We have not had occasion to consider the reference point for determining the employee's residence for purposes of section 214. The Legislature intended, whenever possible, for such issues to be addressed to the Board; however, while ambiguities in the Act may be addressed by the Board, either through rulemaking, see 39-A M.R.S.A. Section 152(2) (Supp. 1997), or through the exercise of its appellate review authority, see 39-A M.R.S.A. Section 320 (Supp. 1997), the full Board has not had an opportunity to address this issue. Therefore, to foster consistency in the application of section 214, the Board should consider the following factors in determining the employee's residence for purposes of section 214.
Both the employer and the employee ask this Court to define "employee's residence" for purposes of subsection 214(5) to have a single meaning, regardless of the facts of an individual case. The employee asks the Court to define residence as his residence at the time of the job offer; the employer suggests that we define it as his residence at the time of the injury. Although we recognize the ease of application that may result from a single judicially created definition of residence, we conclude that such a definition is neither contemplated by nor consistent with the language of the Act.
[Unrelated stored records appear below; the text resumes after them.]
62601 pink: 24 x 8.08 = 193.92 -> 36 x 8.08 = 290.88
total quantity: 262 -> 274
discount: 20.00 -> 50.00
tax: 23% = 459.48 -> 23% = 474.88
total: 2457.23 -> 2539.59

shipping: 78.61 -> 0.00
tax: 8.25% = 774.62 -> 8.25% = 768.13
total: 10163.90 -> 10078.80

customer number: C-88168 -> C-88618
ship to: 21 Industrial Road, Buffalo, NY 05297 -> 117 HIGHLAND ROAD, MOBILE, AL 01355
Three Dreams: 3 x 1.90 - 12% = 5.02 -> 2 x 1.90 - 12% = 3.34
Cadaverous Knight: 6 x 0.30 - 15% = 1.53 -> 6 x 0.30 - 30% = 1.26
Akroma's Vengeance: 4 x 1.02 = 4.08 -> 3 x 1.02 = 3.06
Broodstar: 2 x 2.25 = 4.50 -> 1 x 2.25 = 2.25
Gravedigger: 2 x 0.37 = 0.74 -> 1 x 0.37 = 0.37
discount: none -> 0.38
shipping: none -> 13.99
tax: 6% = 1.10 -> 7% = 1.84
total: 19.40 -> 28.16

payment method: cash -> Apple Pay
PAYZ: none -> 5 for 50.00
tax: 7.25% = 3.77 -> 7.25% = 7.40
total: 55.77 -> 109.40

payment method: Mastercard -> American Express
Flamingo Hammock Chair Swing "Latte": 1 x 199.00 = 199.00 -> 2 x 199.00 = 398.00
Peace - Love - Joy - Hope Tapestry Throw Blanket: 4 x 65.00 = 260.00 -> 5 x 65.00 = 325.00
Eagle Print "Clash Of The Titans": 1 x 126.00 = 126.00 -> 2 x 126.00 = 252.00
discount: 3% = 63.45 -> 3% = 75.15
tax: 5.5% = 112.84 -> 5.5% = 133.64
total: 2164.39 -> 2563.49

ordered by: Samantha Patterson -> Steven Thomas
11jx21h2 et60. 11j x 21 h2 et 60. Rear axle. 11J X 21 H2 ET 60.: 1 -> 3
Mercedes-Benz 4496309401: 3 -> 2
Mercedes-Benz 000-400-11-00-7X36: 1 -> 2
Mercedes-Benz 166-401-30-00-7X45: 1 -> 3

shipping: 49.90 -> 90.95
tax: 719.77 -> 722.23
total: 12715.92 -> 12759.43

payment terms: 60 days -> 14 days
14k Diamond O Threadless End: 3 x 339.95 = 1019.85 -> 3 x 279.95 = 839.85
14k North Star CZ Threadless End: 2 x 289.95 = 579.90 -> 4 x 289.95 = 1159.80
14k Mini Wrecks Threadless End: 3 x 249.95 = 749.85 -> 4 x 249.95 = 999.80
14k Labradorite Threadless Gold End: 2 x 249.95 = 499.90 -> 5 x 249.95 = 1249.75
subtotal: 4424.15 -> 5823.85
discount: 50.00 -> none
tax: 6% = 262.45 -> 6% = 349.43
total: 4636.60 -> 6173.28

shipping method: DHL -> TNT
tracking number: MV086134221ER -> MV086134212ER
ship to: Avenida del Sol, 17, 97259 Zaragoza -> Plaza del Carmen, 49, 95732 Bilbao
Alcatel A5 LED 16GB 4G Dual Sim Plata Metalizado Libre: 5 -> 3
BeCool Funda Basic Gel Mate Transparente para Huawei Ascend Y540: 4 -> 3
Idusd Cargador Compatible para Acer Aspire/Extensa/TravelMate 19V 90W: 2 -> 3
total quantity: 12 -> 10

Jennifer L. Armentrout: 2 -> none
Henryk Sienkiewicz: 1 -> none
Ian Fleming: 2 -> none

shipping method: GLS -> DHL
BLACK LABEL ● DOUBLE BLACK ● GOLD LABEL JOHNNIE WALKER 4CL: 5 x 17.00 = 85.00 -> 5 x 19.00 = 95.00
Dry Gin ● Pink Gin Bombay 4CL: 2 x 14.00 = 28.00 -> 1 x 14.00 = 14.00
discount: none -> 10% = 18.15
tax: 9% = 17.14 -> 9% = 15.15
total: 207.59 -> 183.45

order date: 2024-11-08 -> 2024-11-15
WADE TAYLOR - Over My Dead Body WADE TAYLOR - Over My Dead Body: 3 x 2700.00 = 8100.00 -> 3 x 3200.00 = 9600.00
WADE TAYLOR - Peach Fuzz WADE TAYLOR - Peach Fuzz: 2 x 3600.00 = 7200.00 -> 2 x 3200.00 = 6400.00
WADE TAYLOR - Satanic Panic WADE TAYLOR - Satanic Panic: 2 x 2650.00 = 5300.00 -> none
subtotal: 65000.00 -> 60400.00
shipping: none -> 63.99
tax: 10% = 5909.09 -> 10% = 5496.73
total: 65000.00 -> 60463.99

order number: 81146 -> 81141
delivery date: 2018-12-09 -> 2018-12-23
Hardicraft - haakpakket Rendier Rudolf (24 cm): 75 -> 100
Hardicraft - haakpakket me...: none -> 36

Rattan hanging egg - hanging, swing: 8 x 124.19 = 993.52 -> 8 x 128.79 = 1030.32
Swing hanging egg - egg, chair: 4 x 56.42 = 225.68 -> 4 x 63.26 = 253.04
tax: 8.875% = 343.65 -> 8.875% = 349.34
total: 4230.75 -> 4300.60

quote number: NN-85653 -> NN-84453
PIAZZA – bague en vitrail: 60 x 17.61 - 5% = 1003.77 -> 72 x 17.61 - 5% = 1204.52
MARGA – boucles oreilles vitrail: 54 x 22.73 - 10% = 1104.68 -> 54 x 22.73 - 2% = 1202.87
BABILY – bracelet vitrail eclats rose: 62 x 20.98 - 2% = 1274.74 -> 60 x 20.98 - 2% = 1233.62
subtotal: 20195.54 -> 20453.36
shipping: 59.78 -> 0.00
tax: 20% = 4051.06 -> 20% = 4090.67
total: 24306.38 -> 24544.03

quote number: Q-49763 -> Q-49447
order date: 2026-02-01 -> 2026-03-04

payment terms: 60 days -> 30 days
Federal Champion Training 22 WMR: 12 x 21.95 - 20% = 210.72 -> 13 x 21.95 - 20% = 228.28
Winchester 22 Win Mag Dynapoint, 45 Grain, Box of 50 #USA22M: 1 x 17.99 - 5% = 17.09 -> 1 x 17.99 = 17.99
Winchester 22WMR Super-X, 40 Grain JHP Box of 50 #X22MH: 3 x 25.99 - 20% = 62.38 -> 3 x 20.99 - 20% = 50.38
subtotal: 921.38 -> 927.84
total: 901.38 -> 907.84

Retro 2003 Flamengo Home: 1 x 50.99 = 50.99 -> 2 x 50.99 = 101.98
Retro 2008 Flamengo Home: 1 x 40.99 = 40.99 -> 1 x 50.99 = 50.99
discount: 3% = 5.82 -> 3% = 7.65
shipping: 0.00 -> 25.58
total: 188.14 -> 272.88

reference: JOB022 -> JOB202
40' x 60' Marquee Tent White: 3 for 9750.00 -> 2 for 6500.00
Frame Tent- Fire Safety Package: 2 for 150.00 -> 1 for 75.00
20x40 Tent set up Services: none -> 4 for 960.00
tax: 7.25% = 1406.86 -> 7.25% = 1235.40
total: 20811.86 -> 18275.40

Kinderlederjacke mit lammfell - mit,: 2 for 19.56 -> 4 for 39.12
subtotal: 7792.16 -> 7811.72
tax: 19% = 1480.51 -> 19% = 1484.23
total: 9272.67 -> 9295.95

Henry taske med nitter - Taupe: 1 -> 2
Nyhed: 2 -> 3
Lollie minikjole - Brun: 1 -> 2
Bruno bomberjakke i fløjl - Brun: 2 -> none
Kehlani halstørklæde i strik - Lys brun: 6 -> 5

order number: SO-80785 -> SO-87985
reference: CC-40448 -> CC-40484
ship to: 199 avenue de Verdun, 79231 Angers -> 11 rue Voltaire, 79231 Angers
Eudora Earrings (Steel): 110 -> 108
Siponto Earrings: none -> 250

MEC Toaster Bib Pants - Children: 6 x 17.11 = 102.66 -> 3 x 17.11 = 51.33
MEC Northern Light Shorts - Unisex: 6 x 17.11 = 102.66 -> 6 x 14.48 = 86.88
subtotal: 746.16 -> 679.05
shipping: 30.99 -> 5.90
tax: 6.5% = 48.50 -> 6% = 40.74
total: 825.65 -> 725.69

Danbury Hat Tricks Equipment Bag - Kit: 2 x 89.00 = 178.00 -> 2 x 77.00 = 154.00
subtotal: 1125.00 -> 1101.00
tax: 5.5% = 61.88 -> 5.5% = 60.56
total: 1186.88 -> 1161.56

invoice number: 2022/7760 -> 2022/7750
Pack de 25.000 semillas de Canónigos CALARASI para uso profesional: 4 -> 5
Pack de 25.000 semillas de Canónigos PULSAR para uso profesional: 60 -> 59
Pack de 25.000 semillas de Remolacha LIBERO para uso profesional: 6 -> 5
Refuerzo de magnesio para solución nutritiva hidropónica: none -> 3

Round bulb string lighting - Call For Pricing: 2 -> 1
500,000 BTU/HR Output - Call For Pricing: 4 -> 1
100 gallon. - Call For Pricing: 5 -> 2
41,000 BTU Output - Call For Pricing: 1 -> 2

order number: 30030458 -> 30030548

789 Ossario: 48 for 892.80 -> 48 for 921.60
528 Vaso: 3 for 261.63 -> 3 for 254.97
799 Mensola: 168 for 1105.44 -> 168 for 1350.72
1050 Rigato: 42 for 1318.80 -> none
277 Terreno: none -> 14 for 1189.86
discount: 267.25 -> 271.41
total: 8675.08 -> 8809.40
A definition of residence that refers always to the residence at the time of the offer would effectively allow any employee to move away from the employer's work site and thereby render all job offers from that employer unreasonable. Similarly, a definition of residence that refers always to the residence at the time of the injury would result in the certain loss of benefits by any employee who relocates away from the employer's work site if a job were offered at that work site, regardless of the employee's employment related motivation in relocating. Either result is inconsistent with the goals of the Act. It is incumbent on the Board, therefore, to determine which residence is applicable from the facts before it in each case.
In making such determinations the Board should consider all factors relevant to the employee's move. When the employment is offered by the enterprise at which the employee worked at the time of injury, and the position offered is located at the place of employment at the time of the injury, the Board may determine that the "residence" referenced by subsection 214(5) is the employee's residence at the time of that injury unless it determines that the employee moved for reasons consistent with the goals of the Act. Among the facts that will be relevant to the Board's determination are the employee's motivation for the move, the length of time between the injury and the offer, and whether a reasonable employee would have understood that an offer of reinstatement at that site was possible. In considering the employee's motivation for moving, the Board should consider whether a primary motivation for the move was the reasonable expectation that the move would increase job opportunities, increase opportunities for productive rehabilitation, facilitate a return to the job market, or advance some other compelling purpose consistent with the goals of the Act.